Voter
A U.S.voting booth in 2010 Reuters

Florida Gov. Rick Scott said Monday he is suing the federal government to gain access to a federal immigration database.

The lawsuit represents the latest skirmish in an intensifying dispute over Florida's attempt to pare non-citizens from the voter rolls. The U.S. Department of Justice has ordered Florida to suspend the process, saying it violates a provision of the U.S. Voting Rights Act requiring certain counties with histories of voter discrimination -- some of them in Florida -- to get federal clearance before changing their voting procedures. Scott, a Republican, has already defied that order.

Shortly after the state filed suit, the Justice Department said it had initiated steps to sue Florida for violating federal voting laws, Reuters reported.

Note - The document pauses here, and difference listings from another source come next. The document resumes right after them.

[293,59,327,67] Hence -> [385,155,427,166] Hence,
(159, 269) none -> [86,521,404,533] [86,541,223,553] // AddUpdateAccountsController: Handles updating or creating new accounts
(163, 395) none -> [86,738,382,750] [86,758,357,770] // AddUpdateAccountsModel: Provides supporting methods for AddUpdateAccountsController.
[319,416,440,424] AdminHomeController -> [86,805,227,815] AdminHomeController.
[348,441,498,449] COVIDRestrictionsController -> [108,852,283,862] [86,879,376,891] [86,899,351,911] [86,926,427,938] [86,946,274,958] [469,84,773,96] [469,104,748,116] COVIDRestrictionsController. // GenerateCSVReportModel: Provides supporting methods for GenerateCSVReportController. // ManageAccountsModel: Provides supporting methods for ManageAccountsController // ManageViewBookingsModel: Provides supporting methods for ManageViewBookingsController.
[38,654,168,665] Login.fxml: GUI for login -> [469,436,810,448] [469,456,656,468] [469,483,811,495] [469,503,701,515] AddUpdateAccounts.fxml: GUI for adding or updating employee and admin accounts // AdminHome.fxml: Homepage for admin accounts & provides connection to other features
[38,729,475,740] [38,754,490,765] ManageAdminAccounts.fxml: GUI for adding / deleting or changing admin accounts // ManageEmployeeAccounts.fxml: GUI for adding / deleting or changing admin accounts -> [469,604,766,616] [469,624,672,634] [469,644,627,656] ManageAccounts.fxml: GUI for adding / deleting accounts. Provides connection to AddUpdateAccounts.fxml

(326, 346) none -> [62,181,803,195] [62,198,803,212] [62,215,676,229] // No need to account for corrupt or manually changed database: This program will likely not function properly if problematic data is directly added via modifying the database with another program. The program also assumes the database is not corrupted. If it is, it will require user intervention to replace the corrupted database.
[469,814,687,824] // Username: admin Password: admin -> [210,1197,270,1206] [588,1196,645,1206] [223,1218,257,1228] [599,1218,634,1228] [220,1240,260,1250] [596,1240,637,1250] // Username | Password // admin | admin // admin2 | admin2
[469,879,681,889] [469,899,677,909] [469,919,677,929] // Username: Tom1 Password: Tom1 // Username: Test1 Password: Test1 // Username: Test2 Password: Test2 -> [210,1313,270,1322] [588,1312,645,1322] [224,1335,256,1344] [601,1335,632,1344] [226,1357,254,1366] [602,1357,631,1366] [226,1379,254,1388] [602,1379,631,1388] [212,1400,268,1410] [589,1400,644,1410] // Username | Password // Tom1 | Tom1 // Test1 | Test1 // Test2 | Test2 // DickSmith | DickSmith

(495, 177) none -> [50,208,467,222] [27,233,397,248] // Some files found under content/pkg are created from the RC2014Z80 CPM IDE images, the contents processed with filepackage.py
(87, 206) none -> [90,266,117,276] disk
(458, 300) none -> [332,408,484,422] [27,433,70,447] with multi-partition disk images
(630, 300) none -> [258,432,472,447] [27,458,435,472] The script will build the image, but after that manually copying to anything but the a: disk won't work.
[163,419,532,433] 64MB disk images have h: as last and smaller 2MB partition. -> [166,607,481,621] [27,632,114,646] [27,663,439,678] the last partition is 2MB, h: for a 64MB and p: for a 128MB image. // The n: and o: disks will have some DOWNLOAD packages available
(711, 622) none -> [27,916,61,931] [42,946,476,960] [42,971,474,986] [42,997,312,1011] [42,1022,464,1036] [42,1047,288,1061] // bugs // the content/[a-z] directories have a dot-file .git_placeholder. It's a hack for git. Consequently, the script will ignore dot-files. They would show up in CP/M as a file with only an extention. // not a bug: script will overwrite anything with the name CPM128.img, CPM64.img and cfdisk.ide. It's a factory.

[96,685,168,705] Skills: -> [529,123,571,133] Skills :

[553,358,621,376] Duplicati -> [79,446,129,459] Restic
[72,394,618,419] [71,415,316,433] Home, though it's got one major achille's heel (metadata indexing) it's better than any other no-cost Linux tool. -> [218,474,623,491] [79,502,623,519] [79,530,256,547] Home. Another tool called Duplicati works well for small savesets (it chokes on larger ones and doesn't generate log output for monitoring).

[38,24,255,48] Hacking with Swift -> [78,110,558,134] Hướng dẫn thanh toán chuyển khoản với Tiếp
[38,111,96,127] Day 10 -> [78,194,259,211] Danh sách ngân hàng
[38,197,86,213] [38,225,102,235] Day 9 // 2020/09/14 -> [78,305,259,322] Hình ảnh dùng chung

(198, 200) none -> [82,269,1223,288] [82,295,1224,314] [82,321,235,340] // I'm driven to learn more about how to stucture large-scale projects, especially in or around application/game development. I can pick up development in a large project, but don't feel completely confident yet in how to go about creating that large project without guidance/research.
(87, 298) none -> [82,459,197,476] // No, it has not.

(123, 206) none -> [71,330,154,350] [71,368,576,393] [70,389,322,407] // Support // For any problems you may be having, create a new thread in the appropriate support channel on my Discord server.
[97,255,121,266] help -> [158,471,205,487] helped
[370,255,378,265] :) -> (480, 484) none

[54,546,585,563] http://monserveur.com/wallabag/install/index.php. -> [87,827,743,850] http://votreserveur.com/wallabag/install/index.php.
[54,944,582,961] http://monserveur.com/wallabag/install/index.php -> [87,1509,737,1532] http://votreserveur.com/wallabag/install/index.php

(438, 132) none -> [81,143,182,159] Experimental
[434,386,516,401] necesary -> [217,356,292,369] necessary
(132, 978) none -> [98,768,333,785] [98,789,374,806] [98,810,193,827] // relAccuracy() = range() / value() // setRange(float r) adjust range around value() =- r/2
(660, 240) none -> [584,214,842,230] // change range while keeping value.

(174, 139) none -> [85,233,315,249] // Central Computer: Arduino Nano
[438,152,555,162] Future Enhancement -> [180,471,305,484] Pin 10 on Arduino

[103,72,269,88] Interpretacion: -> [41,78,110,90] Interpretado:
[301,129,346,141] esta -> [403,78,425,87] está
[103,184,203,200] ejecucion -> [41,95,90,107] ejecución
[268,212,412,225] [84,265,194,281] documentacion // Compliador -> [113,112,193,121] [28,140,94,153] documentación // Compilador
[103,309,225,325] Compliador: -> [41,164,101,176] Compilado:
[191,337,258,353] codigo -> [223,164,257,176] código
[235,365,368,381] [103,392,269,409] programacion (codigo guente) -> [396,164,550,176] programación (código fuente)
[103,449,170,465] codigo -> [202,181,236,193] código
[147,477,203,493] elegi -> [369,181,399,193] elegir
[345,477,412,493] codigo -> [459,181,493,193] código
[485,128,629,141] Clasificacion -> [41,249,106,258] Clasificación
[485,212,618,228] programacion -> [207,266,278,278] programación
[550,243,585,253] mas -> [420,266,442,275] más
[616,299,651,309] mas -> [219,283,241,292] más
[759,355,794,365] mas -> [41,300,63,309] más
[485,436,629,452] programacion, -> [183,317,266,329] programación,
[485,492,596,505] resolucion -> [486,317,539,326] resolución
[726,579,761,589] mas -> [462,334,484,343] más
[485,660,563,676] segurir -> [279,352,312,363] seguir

Filed in a U.S. District Court in Washington, D.C., Florida's lawsuit accused the federal government of preventing the state from being able to check the citizenship status of voters by denying it access to a U.S. Department of Homeland Security database listing information on U.S. citizens.

For nearly a year, the U.S. Department of Homeland Security has failed to meet its legal obligation to provide us the information necessary to identify and remove ineligible voters from Florida's voter rolls, Florida Secretary of State Ken Detzner said in a statement.

We can't let the federal government delay our efforts to uphold the integrity of Florida elections any longer, he said.

State officials have defended the purge as an attempt to ensure the integrity of the vote, but county election supervisors in Florida have found that many of the allegedly ineligible voters identified by the state were in fact U.S. citizens. Citing those errors, most supervisors are refusing to continue.

Florida officials have said being able to cross-check their list against a federal compilation of immigration data would eliminate such inaccuracies, and Scott said he was planning to sue the Department of Homeland Security to gain access to the Systematic Alien Verification for Entitlements, or SAVE, program.

We want to have fair, honest elections in our state, so we've been put in a position that we have to sue the federal government to get this information, Scott told Fox News' Neil Cavuto, saying he had directed the Florida Secretary of State's Office to file a lawsuit against the federal Department of Homeland Security.